Billions was generally well received but some felt I presented Chinese consumers as too traditional rather than constantly evolving. This time around, I endeavored to paint a picture of a modern Middle Kingdom, not stuck in the past but still very much engaged with foreign institutions as a means of strengthening their own domestic circumstances.

What are your thought on the relationship between product positioning and individualism in China?

On the multinational client front, both Starbucks and Haagen Dazs have reconfigured their business model to conform to Chinese business imperatives. In China, the “golden rule” of marketing is:  maximizing public consumption can increase price premiums and profit margins. The Chinese will invest in anything that provides “face” — that is, external endorsement that leads to professional or personal advancement. This is not just a question of relevant insight or positioning. Starbucks will soon operate 1,500 outlets on the mainland.
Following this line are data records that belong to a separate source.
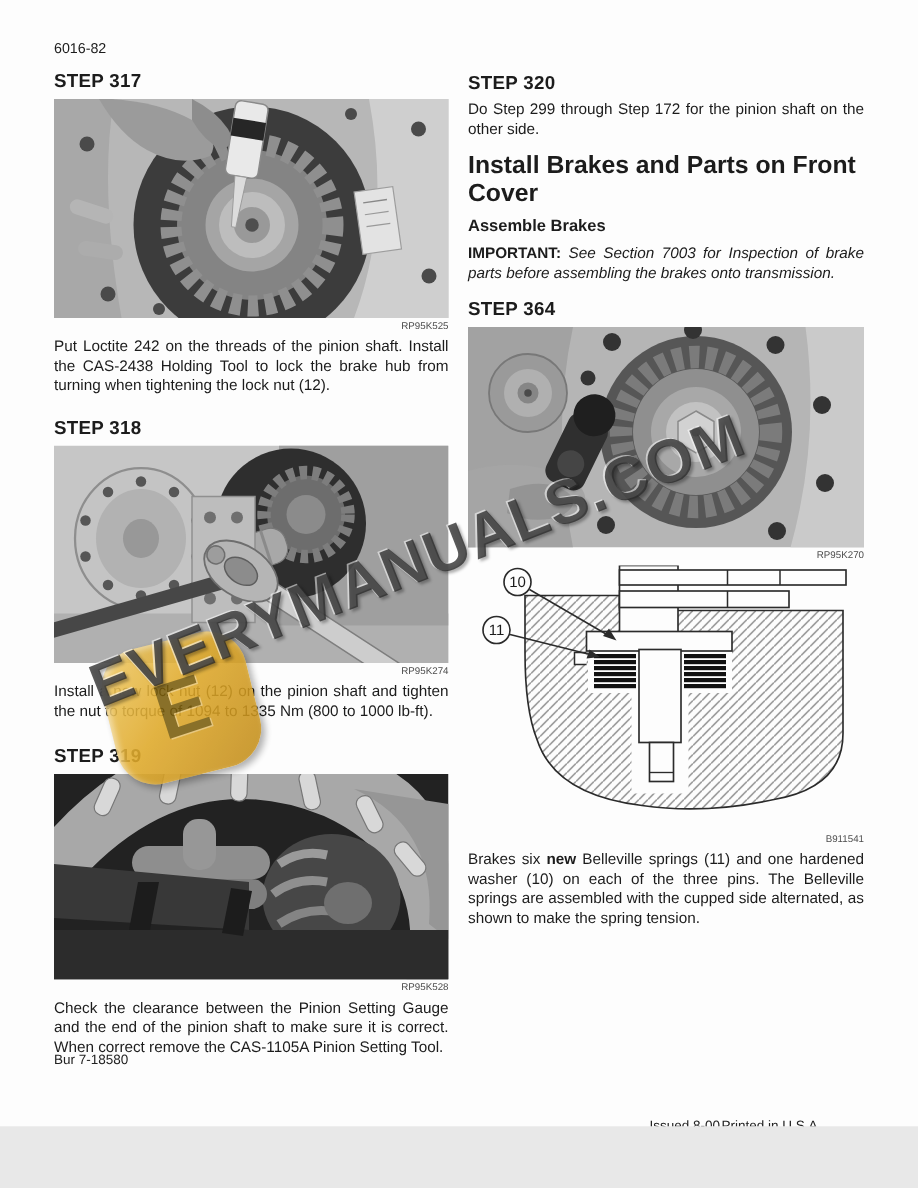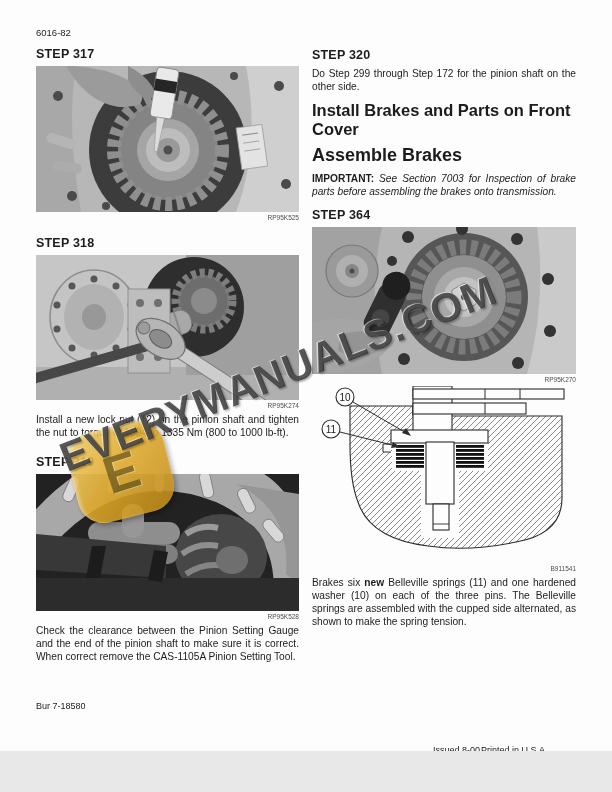--- a/index.html
+++ b/index.html
@@ -18,7 +18,7 @@
   .cap{font-size:6.5px;color:#4c4c4c;text-align:right;height:9px;line-height:9px;margin:1px 0 0 0;}
   .mt14{margin-top:14px;} .mt16{margin-top:16px;} .mt10{margin-top:10px;}
   .sec-h{font-size:16.5px;font-weight:bold;line-height:19px;margin:8px 0 4px 0;}
-  .sub-h{font-size:18px;font-weight:bold;margin:6px 0 6px 0;}
+  .sub-h{font-size:11px;font-weight:bold;margin:6px 0 6px 0;}
   .imp .lbl{font-weight:bold;font-style:normal;}
   .imp{font-style:italic;}
   b.inline{font-weight:bold;}

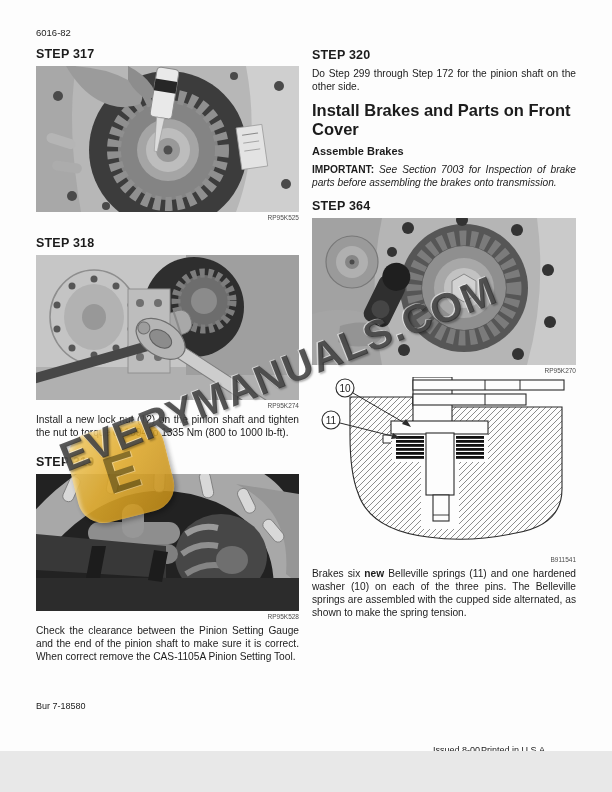--- a/index.html
+++ b/index.html
@@ -100,6 +100,7 @@
     </svg>
     <div class="cap">RP95K525</div>
 
+    <p class="para">Put Loctite 242 on the threads of the pinion shaft. Install the CAS-2438 Holding Tool to lock the brake hub from turning when tightening the lock nut (12).</p>
 
     <div class="step-h mt14">STEP 318</div>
The company has established its stores as gathering spots for groups of aspiring professionals. It has reconfigured design, broadened menu options, developed an extensive array of “badged accessories,” and leveraged social media – all this in a “tea culture” country.

Haagen Dazs also maximizes public consumption. Consumers will not eat expensive ice cream at home. Like Starbucks, its business model focuses on driving traffic through stores, parlors that sport a romantic vibe and new generation cool. P&G brands are impressive for consistent ownership of the category benefits.  Additionally, General Motors has leveraged skill portfolio management across vehicles, particularly Buick, as men progress on a “journey of success.”

Local companies have also made progress, although none are actively preferred relative to MNC brands.  More maintain consistent positioning. Anta, a sports shoes and apparel manufacturer, defines mass market sporting spirit. VANCL, a fashion brand, fuses digital self-expression with e-commerce innovation. But Chinese and international brands still have fundamentally different strengths and weaknesses. Mainland companies know how to “manage scale” across immense swathes of time and space. They are “frugal innovators.” Their products are available to hundreds of millions of Chinese, right down to the rural fringe.  In this respect, Lenovo, China Mobile, China Unicom, Haier (appliances), Yili (dairy) and Qingdao (beer) have been impressive.

As Chinese consumers become wealthier, they become more modern and international.  But, digital liberation notwithstanding, they are not becoming Western. The Chinese worldview remains anti-individualistic, if we define “individualism” as societal encouragement of individuals to define themselves independent of external expectations. China remains a Confucian society driven by a complex code of obligations, centered on twin pillars of family and nation. At its core, Chinese society is characterized by tension between ambition and regimentation, the urge to advance while conforming to imperatives imposed by the “system.”  Egos are huge — success is impossible without “face”— but outright rebellion is forbidden.

The motivations that fuel the most dynamic categories remain profoundly Chinese. And brands are always tools of advancement and benefits are always externalized. Sports cars will always be niche because their benefits — “zoom, zoom,” the thrill of motion — are largely “internalized.” “Power” must morph into status projection because autos, like practically all brands, are weapons of professional advancement on the business battlefield.  Chinese tourists are more interested in purchasing luxury goods or “collecting” destinations for show off purposes back home than experiencing other cultures. Of course, as consumers become more sophisticated, positioning strategies must become more artful, less one-dimensional. The man on top demonstrates mastery or connoisseurship, not his bank account. But, young or old, rich or poor, all benefits are a means to an end – that is, climbing a hierarchy of success.  Brands should, directly or indirectly, enhance social standing. Budweiser’s “What’s Up” campaign, a celebration of male bonding, would never work. In China, premium beer lubricates trust between guys who want to make money.